Four authors, including Governor General Award winner Kim Thúy, who won the award in 2010, talk about turning the raw stuff of life into books. And when the stories include fleeing Vietnam as a young “boat person,” surviving a plane crash and growing up in Scotland, you know you’re in for some good stories – or something resembling Monty Python’s Four Yorkshiremen skit. (You know the one: “You think you had it bad? I used to have to get up in the morning at 10 o’clock at night, half an hour before I went to bed…”
The American author talks about, and probably reads from, his new collection of short stories, This is How You Lose Her. Diaz won a Pulitzer for his 2008 novel The Brief Wondrous Life of Oscar Wao, which also made a number of best-books-of-the-year lists.
Before she turned to a life of crime writing, bestselling author Anne Perry was convicted of murdering her friend’s mother (the case was made famous by Peter Jackson in the 1994 movie Heavenly Creatures). In this discussion, Perry discusses with her biographer Joanne Drayton the path her life took after serving five years’ time for the crime.
The UK’s Chris Cleave has sold more than a half-a-million copies of his second novel Little Bee, which was generated from his first-person encounters with asylum seekers.
For his latest novel Gold, the former Guardian columnist visited children’s cancer wards and tried track cycling.
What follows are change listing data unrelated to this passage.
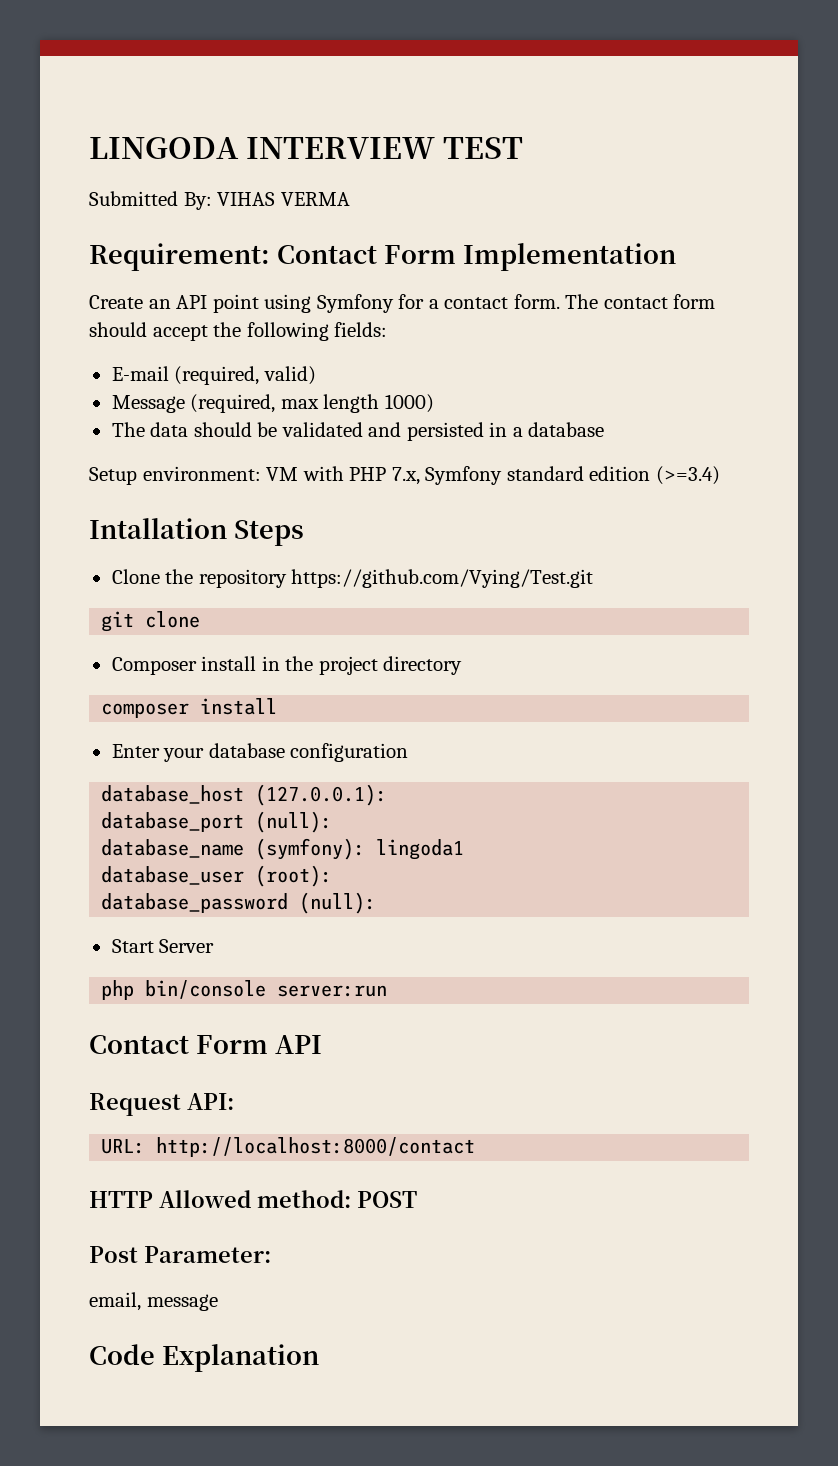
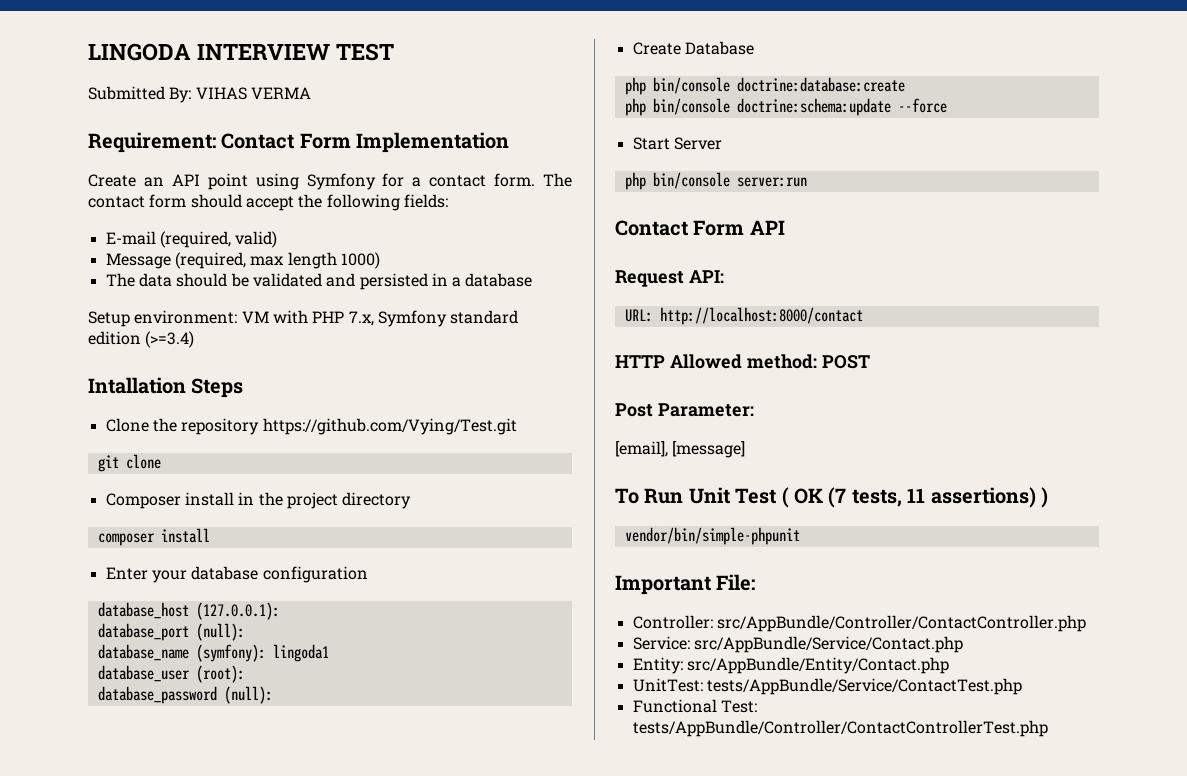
+ Create Database
+ php bin/console doctrine:database:create
+ php bin/console doctrine:schema:update --force
- email, message
- Code Explanation
+ [email], [message]
+ To Run Unit Test ( OK (7 tests, 11 assertions) )
+ vendor/bin/simple-phpunit
+ Important File:
+ Controller: src/AppBundle/Controller/ContactController.php
+ Service: src/AppBundle/Service/Contact.php
+ Entity: src/AppBundle/Entity/Contact.php
+ UnitTest: tests/AppBundle/Service/ContactTest.php
+ Functional Test: tests/AppBundle/Controller/ContactControllerTest.php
An intimate evening with the author the night before is sold-out, but you can catch him in conversation with the Globe & Mail’s Western arts correspondent Marsha Lederman along with fellow authors Annabel Lyon and Carrie Snyder.
And so what about book design? Super-designer Chip Kidd will answer that question and more, as put to him by design connoisseur Douglas Coupland. Kidd is also a writer, and his new book is Death By Design, a graphic novel that views Batman through the filter of a 1930s Hollywood movie.